Hay una ficción del origen, una imagen formidable y clave para entender a Claudio: a los siete años, el padre le regaló una máscara del Hombre Araña. No es una máscara cualquiera, ya que fue usada por el mismo padre para cometer un robo. Lo que recibe Claudio como herencia, que prefigura lo que no recibe, es entonces una voz falsa, el ronquido del muerto, y una cara falsa, la máscara de un superhéroe inmaduro y cínico. La novela plantea este conflicto multiplicando las repeticiones y los dobles sentidos en donde la copia siempre supone una distorsión de los valores originales. Complementario a ese juego hay otro que trabaja sobre el significado de las palabras, un juego que tiene su origen en el título de la novela, que alude por un lado al polígono de tiro donde el padre de Claudio aprendió a domesticar las armas, y por el otro, a la figura compuesta por los segmentos consecutivos que delinean la circulación del personaje por los distintos puntos cardinales de la ciudad y los suburbios, cuya área representa el doloroso aprendizaje del mundo violento que le tocó. Atrapado en el presente, cualquier intento por construir una vida normal –como su concubinato con Carla Parvati– está destinado a naufragar por las deudas del pasado, que lo obligan, en medio de las idas y vueltas, entre domicilios provisorios y luqueo de marihuana, a volver –una y otra vez– al cementerio de la Chacarita donde habita el fantasma sin tumba del padre. Esa insatisfacción crónica lo llevará a entender que, en su condición de huérfano, debe aprender de la propia experiencia: “Me declaro, entonces, en este acto, alumno de mí mismo”, y a comprender que para cerrar ese polígono deberá destruir el presente como una forma de atajar el futuro. Quemarlo todo y renacer de las cenizas con un nuevo rostro.

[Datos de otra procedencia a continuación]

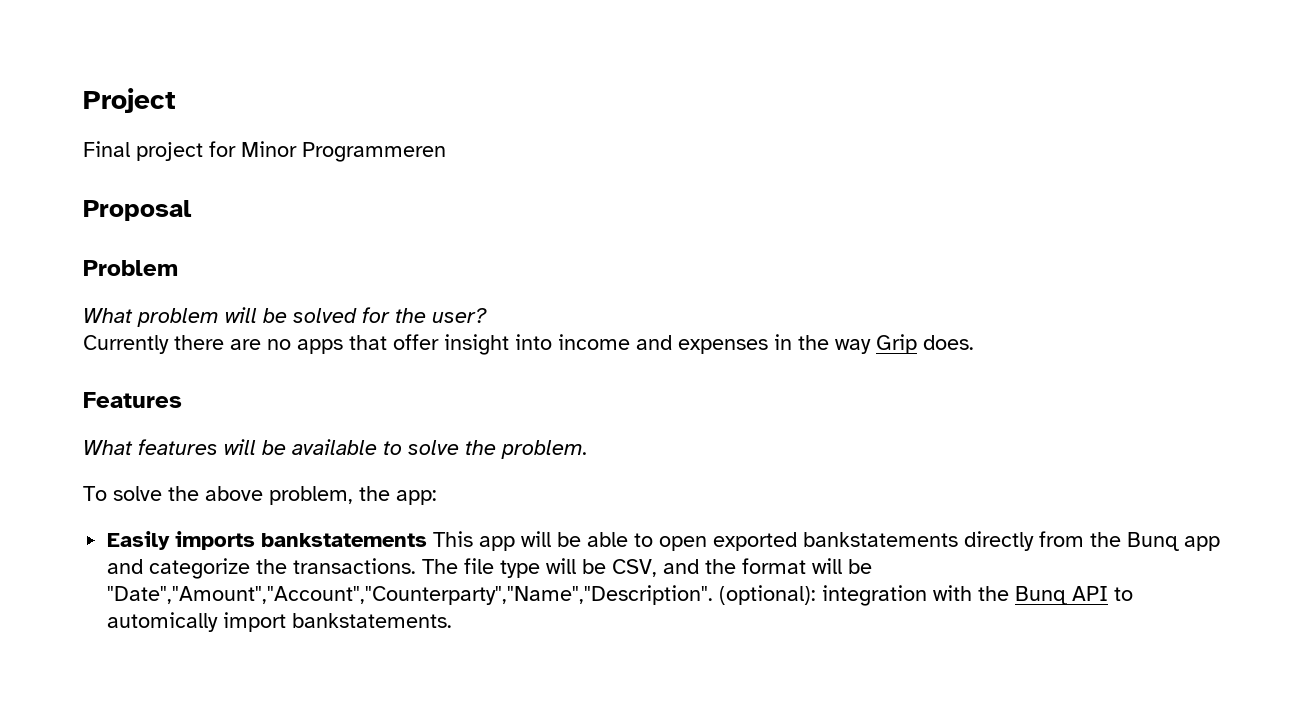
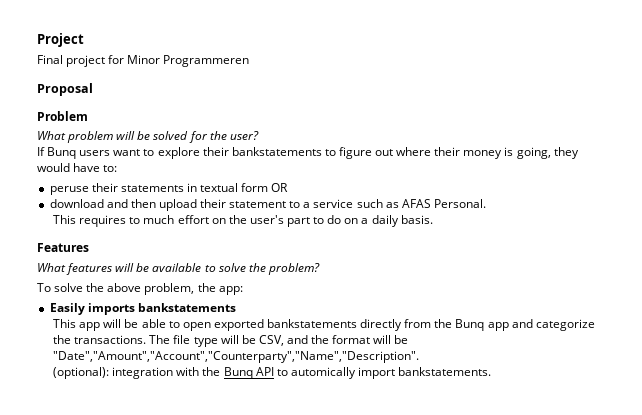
[83,334,974,355] Currently there are no apps that offer insight into income and expenses in the way Grip does. -> [37,147,579,159] [37,163,118,172] [49,183,289,195] [49,199,486,211] [53,215,433,227] If Bunq users want to explore their bankstatements to figure out where their money is going, they would have to: // peruse their statements in textual form OR // download and then upload their statement to a service such as AFAS Personal. // This requires to much effort on the user's part to do on a daily basis.
[501,440,588,459] problem. -> [267,263,320,275] problem?
(428, 540) none -> (236, 307) //
(714, 595) none -> (420, 357) //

Con sentencias quirúrgicas, que recuerdan a John Fante, y un manejo impresionante de los detalles que permiten con una módica enumeración de objetos reconstruir todo un perfil social; con frases que reverberan en su estudiado recurrir y perfilan una cadencia vertiginosa puesta al servicio de una prosa madura que, como la de Burroughs, crea un universo que es simultáneamente real e imaginario, Herrera consigue alumbrar una de las mejores novelas de estos tiempos.
Marcos Herrera, Polígono Buenos Aires, Edhasa, 2013, 286 págs.